A floating point number is made up of three parts. The sign, the exponent and the mantissa. The first, the sign bit, is the easiest to understand. If the sign bit is a 1, the number is negative, if it’s a 0, the number is positive.

The Mantissa

The mantissa holds the actual digits of the number. If we go back to our example of 10.625 (1010.101). We would slide the decimal to the first digit giving us 1.010101. Take note of how many decimal places we move the decimal point, we’ll need that later. Also notice that regardless of the number we do this with we will always have a 1 on the left of the decimal point. Since we can always assume this one will be there we can actually leave it out of our final representation. This leaves us with 010101 which is what you would find in the mantissa segment of a floating point number.

The Exponent

The final piece is the exponent. This represents how many digits the decimal point must be moved from the actual number to reach the mantissa. In our example we’ve moved the decimal point 3 places to the left, but there’s a little more to the story. In order for the exponent to represent both positive and negative numbers a bias is added. The bias is typically half the range of numbers that can be represented in the exponent. That means if we have 8-bits set aside for the exponent (0-255) a bias of 127 would be used. That way even if we have a negative exponent it can still be represented using an unsigned number. Adding 127 to our exponent (3) we end up with a value of 130. We can represent this in binary with 1000 0010.

Putting It Together

Now that we’ve determined the values for our sign bit, exponent and mantissa we can put them together into a floating point number. We can do so in one of two ways. Floating point numbers are divided into either singles or doubles which refers to the level of precision each has available. A single is made of 32 bits (4-bytes) while a double takes 64 bits (8-bytes). I will go over each of them with our current example.

Single Precision

In single precision we use 32 bits. Of these 32-bits, 1 is used for the sign, 8 for the exponent and 23 for the mantissa. Using the values we determined previously that means the single point representation of 10.625 would be:

S | Exponent | Mantissa

0 | 1000 0010 | 0101 0100 0000 0000 0000 000

Notice I have added zeros to the tail end of the mantissa to fill the available bits. This won’t affect the number. It’s also pretty clear looking at this example that even with the lower precision of a single we can represent an incredible spectrum of numbers. We can use exponents from 127 to -127. Just to give an idea of the scale there that would approximately translate to a number with 38 zeros before or after the decimal point in base 10.

Double Precision

In case single doesn’t provide the range or precision necessary another larger option is available. With double precision we use 64 bits to represent a number. This is divided into, 1 sign bit, 11 bits for the exponent and 52 bits for the mantissa.

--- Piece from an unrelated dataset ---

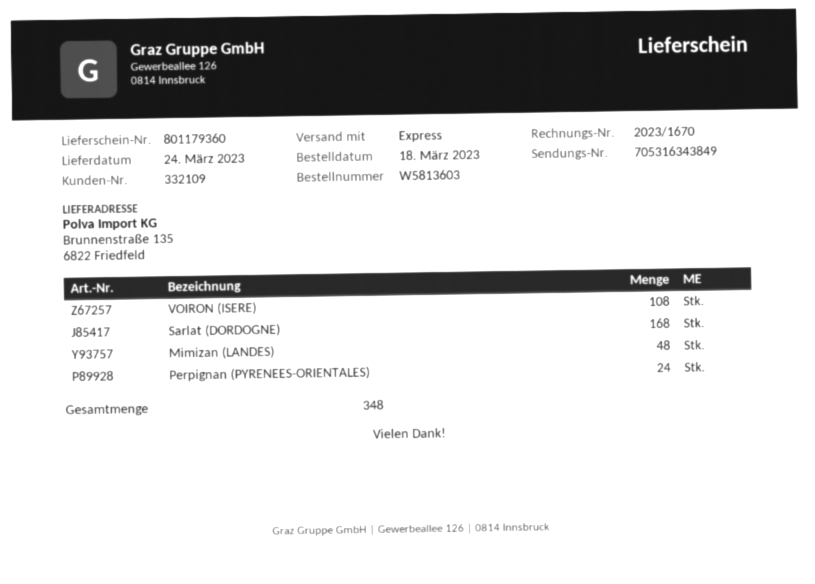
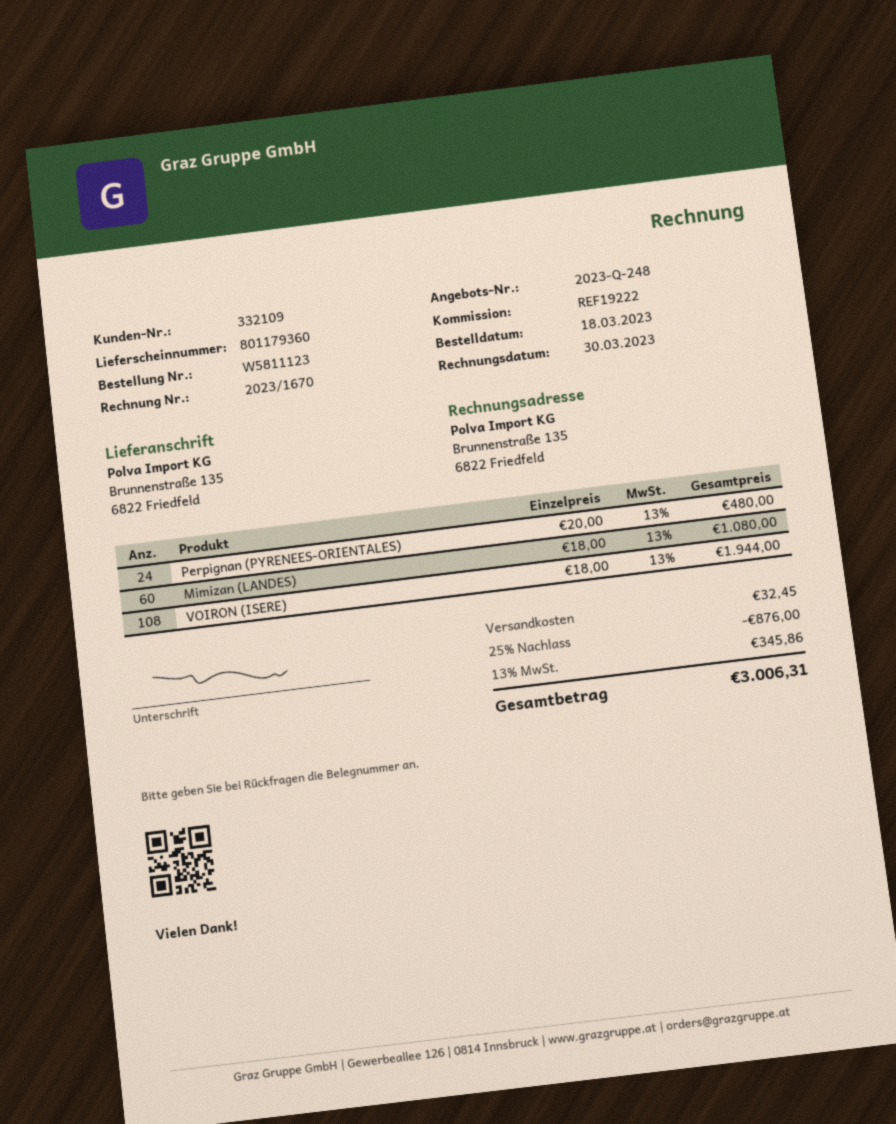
order number: W5813603 -> W5811123
Sarlat (DORDOGNE): 168 -> none
Mimizan (LANDES): 48 -> 60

One important note is that since we now have more than 8 bits for the exponent we need to adjust our bias. 11 bits provides a range from 0-2047. Half of that range gives us a bias of 1023. This makes the exponent for our example 1026 (1023+3). In binary 1026 is 1000 0000 010. By putting this together with the other results calculated earlier we get a double precision floating point representation as follows:

S | Exponent | Mantissa

0 | 1000 0000 010 | 0101 0100 0000 0000 0000 0000 0000 0000 0000 0000 0000 0000 0000

With 11 bits available for the exponent the available number range has grown exponentially (pun intended). We can now use exponents anywhere from 1023 to -1023. These numbers actually go beyond what my poor Casio calculator is capable of outputting. In base 10 they equate to approximately 307 zeroes on either side of the decimal place!

In Closing

Floating point representation can seem really intimidating at first. That being said with some practice they start to make sense and you’ll begin to develop an intuition while working with them. As you go further working with micro-controllers you will start encountering situations where you have to send and receive data, read or write from registers or make bare-metal conversions between data-types. In any of these situations a strong grasp on floating point (and other common data types) will serve you well.